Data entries
******
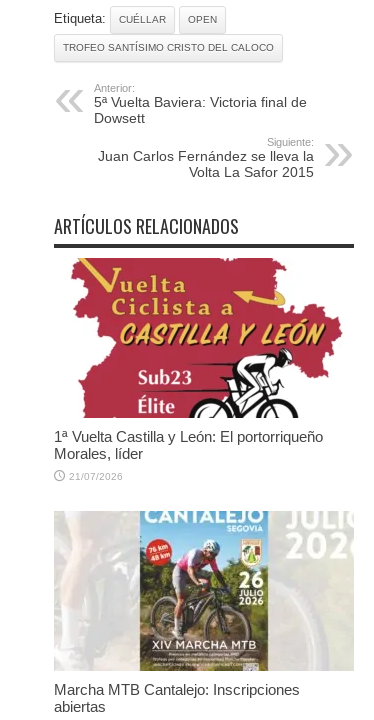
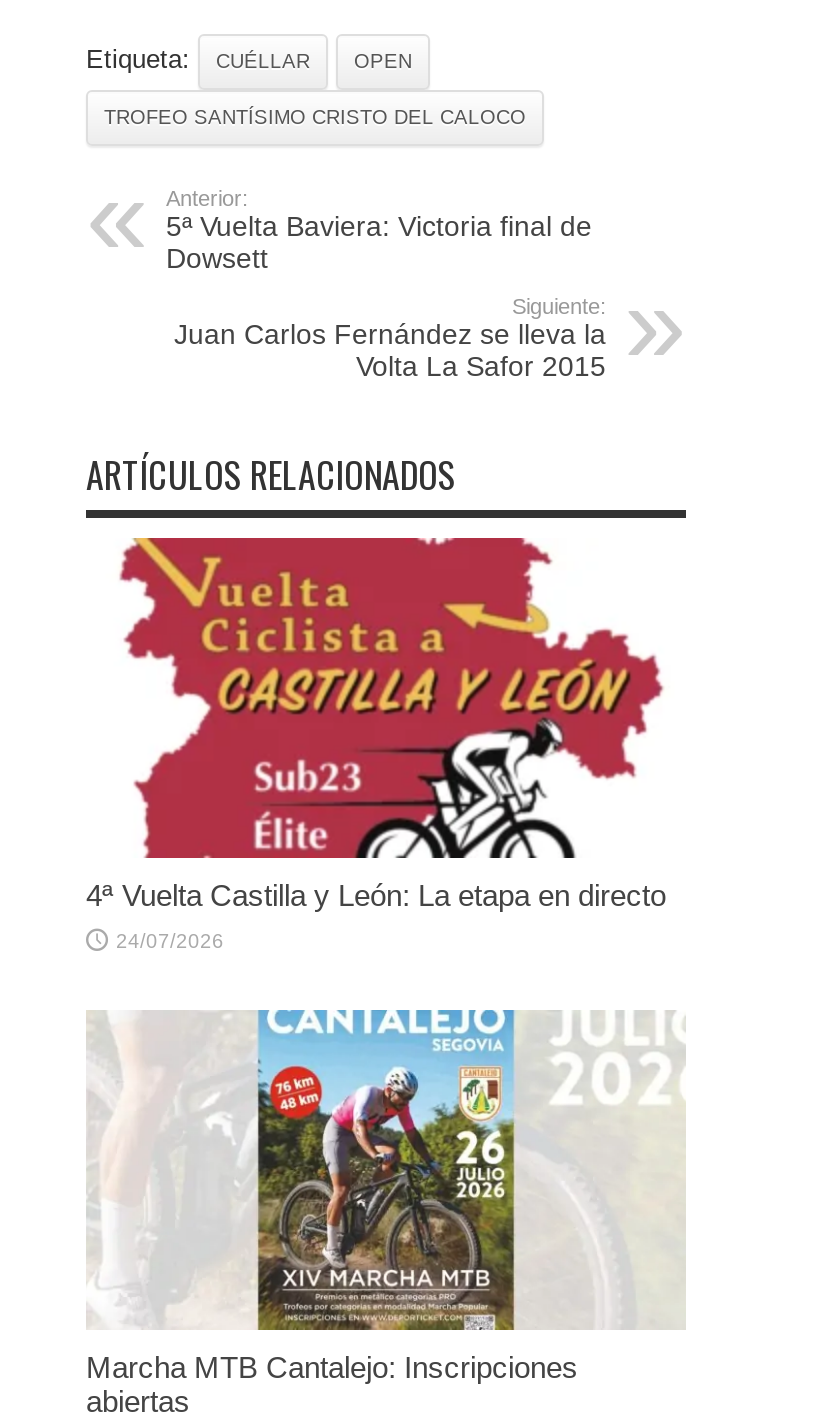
- 1ª Vuelta Castilla y León: El portorriqueño
- Morales, líder
+ 4ª Vuelta Castilla y León: La etapa en directo

- 21/07/2026
+ 24/07/2026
******
# [Required action]
Exact output of each line above is wanted, without the pictures.

# [Written response]
- 1ª Vuelta Castilla y León: El portorriqueño
- Morales, líder
+ 4ª Vuelta Castilla y León: La etapa en directo

- 21/07/2026
+ 24/07/2026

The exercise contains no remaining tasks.